Late in the 1830's Mr. Curtis decided to specialize in the 
study of the fungi, on which he published his first paper in 
1848. This important and numerous assemblage of lower 
plants was then but poorly known in North America. He 
was soon collaborating with the accomplished English 
mycologist, the Rev. Miles Joseph Berkeley. They appear as 
joint authors of five important papers in the period 
1851-1869. During the Civil War he tried to encourage the 
use of mushrooms for food and prepared a manuscript on 
the subject. This was illustrated with excellent colored 
drawings by his son, Charles. Asa Gray referred to Moses 
Curtis as "the highest American authority" on this group of 
plants. 

Besides being an influential Episcopal clergyman, serving 
on Diocesan committees and as convention preacher and in 
demand as a lyceum speaker, the Rev. Moses Curtis was a 
man of varied interests. A composer and musician, playing 
the piano, flute, and organ, he sometimes also served as 
choirmaster. He was fluent in German, French, Greek, 
Hebrew, and Latin. 

A devoted husband and father, the family often traveled 
to concerts in the large cities of the north as well as within 
the state. Only two of the Curtis' ten children, Moses 
Ashley and Mary Louisa, have descendants, some of whom 
live in North Carolina. 

For his services in many fields of endeavor, Moses 
Ashley Curtis was awarded in 1852 the Doctor of Divinity 
degree by the University of North Carolina. 

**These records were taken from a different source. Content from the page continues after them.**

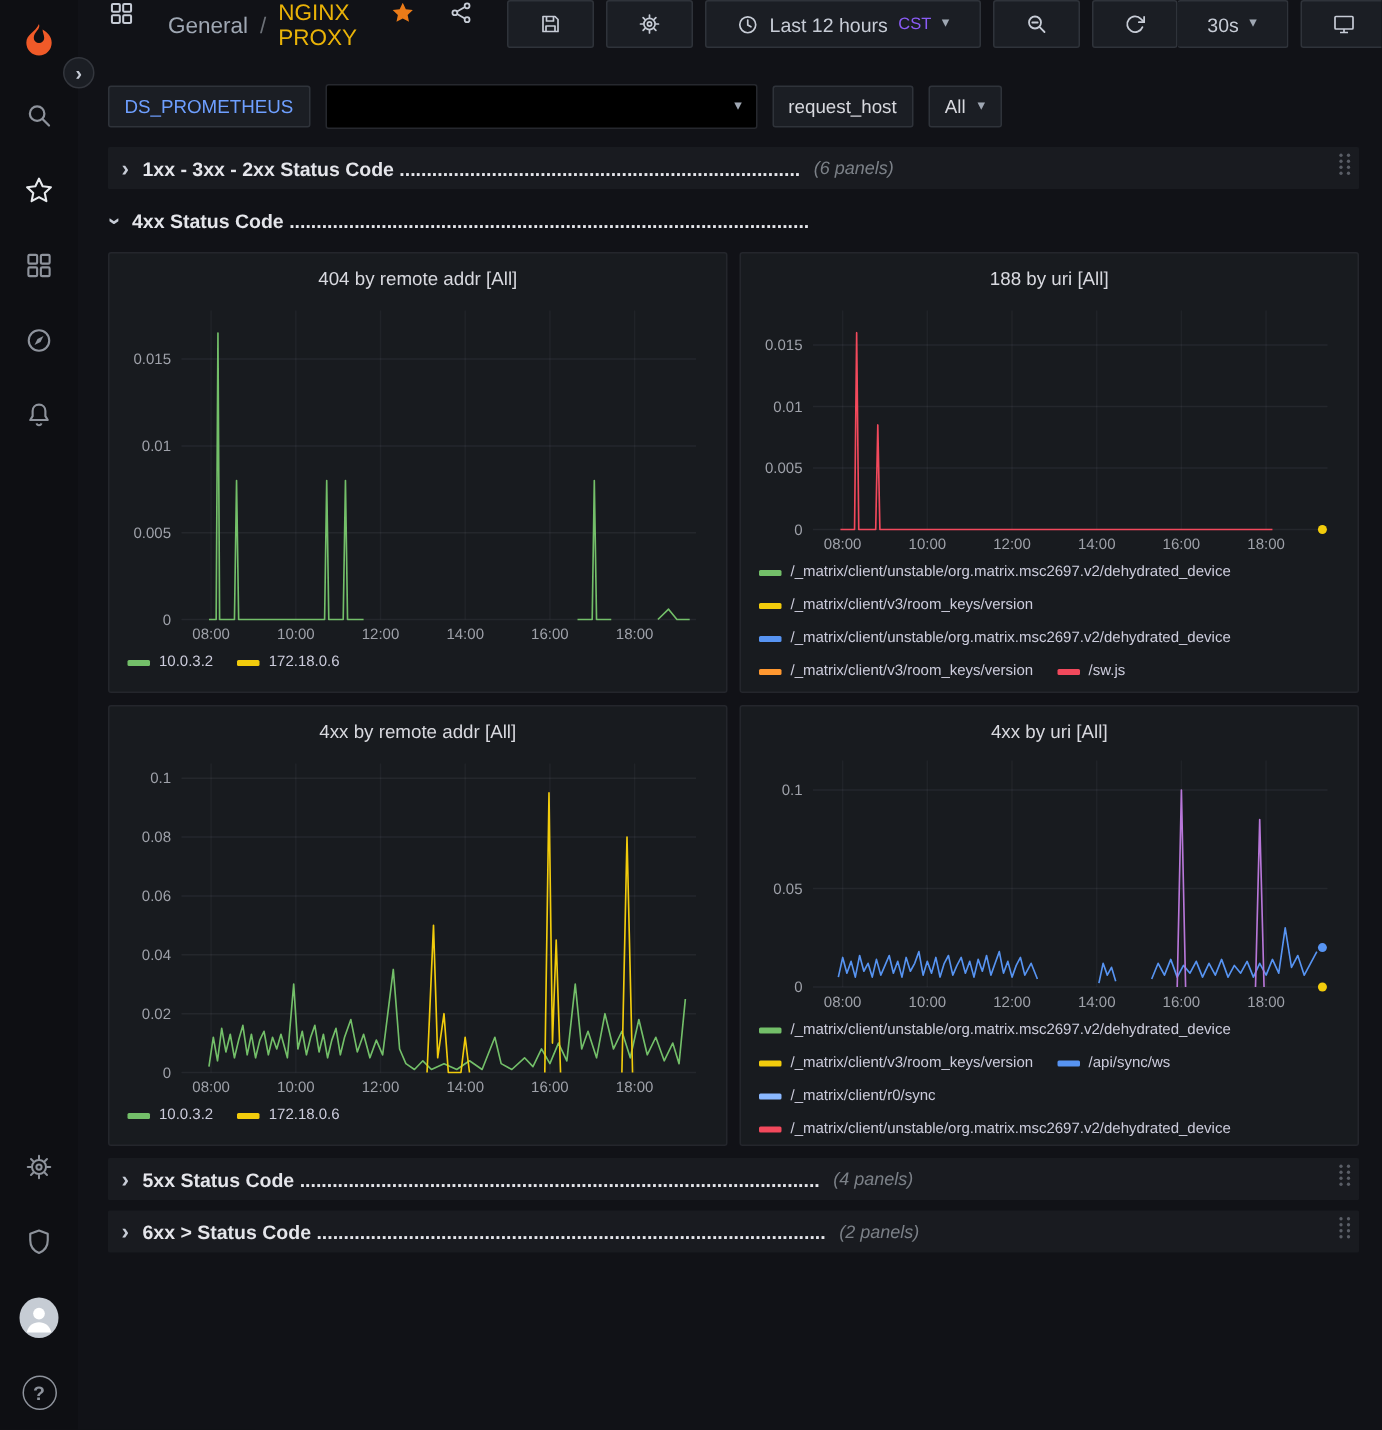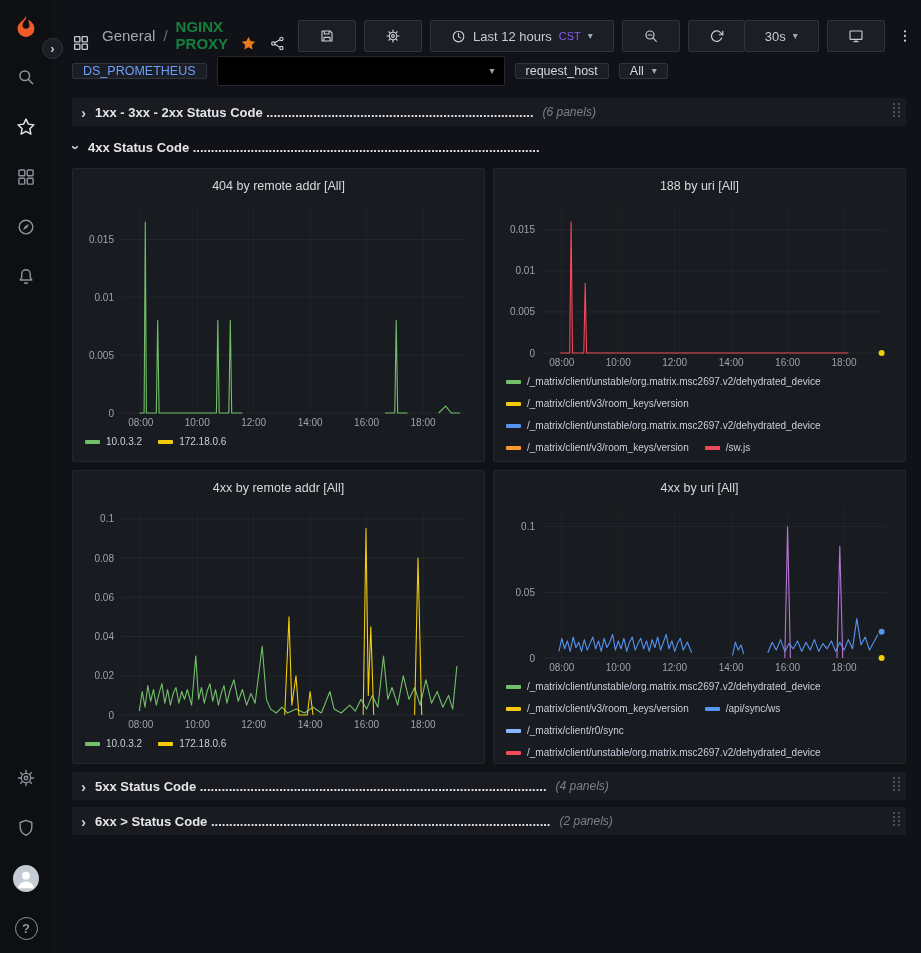"General" .topbar { align-items: flex-end -> flex-start; gap: 12px -> 22px }
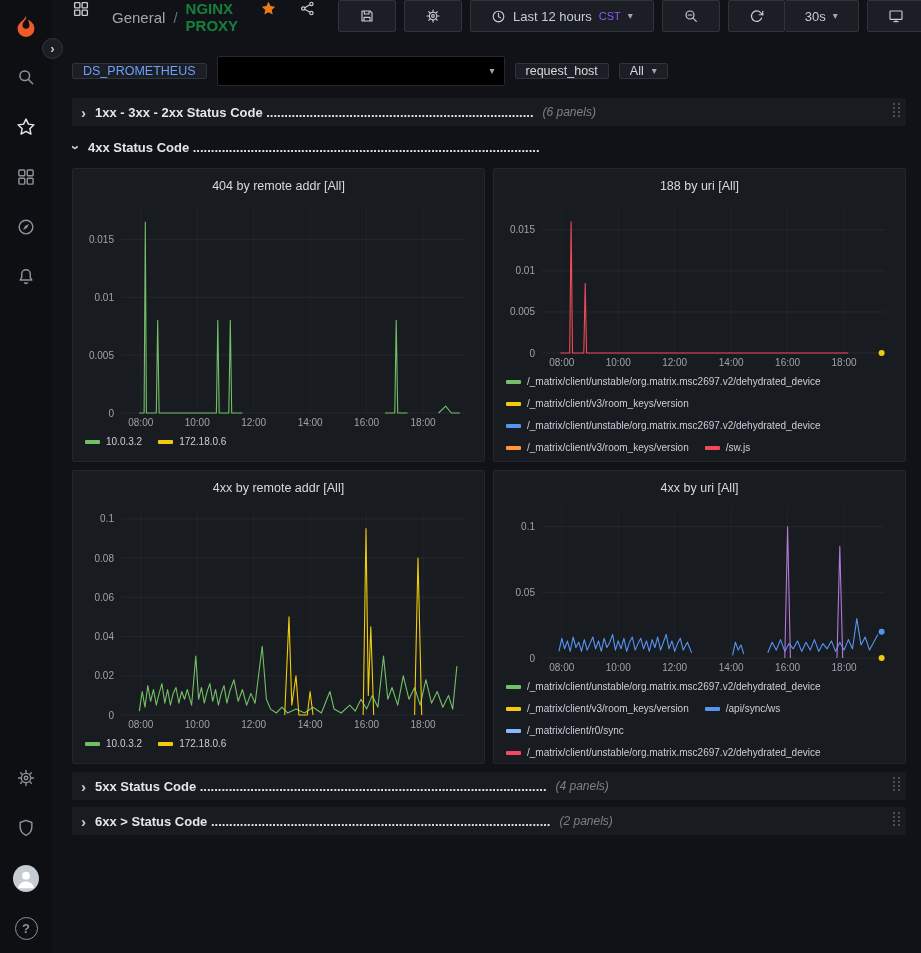"NGINX PROXY" .crumb .title { color: #15803d -> #eab308; font-weight: 700 -> 400 }
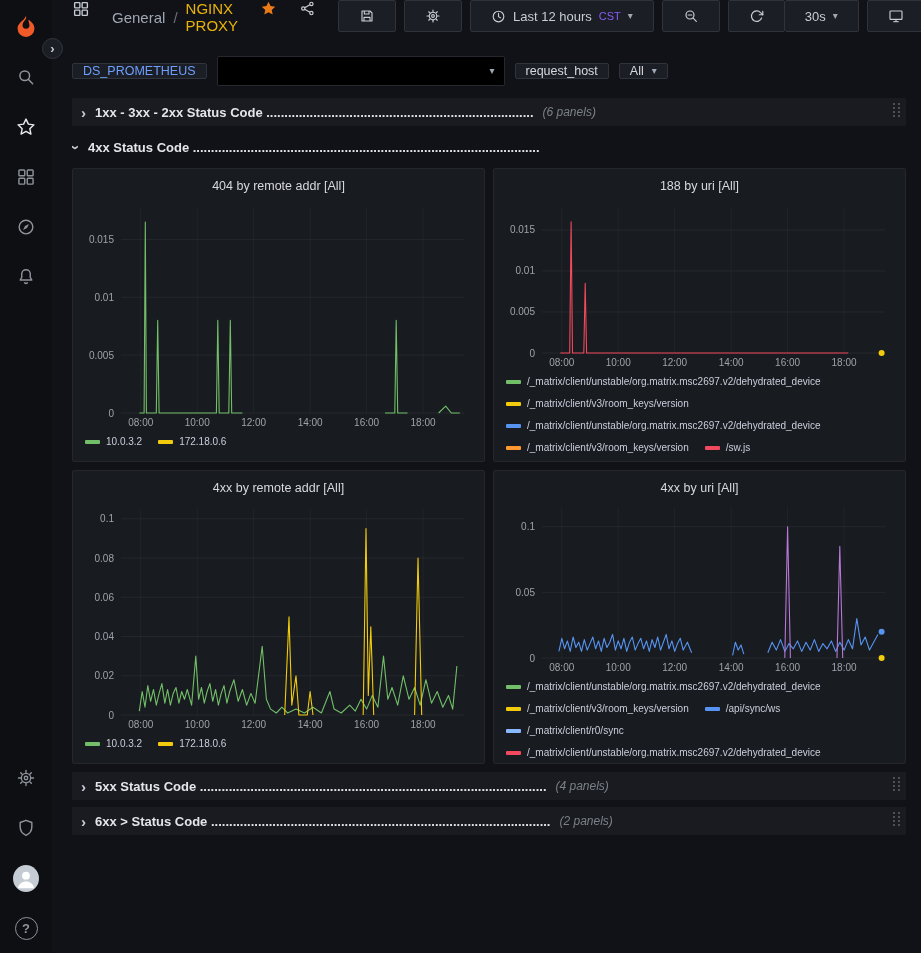"DS_PROMETHEUS" .varbox { height: 16px -> 28px }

In 1857 Dr. Curtis served on the committee which 
selected the site for the University of the South at Sewanee, 
Tennessee. A member of the Board of Trustees from 1847 
until his death in 1872, he faithfully undertook many ar- 
duous trips for meetings of the Board. 

We can judge of Dr. Curtis' standing as a botanist 
through the respect which is evident in his relations with 
other botanists of his own day. Certainly Asa Gray, the 
most famous American botanist of his day, would hardly 
have corresponded so long with anyone whom he did not 
regard as having attainments of nearly his own level. This is 
even more true of Berkeley, who was also a mycologist. The 
respect of his contemporaries is shown by the material en- 
trusted to him for description: the collection of the U. S. 
Exploring Expedition, Fendler's Venezuelan, Wright's 
Cuban specimens and others. Further, appreciative memoirs 
concerning Curtis have appeared as recently as 1919. Curtis 
achieved in his lifetime an international reputation in his 
chosen specialty and the passage of years has not dimmed 
that reputation. The originality and vitality of Dr. Curtis' 
work lives today in the sciences that he did so much to 
develop.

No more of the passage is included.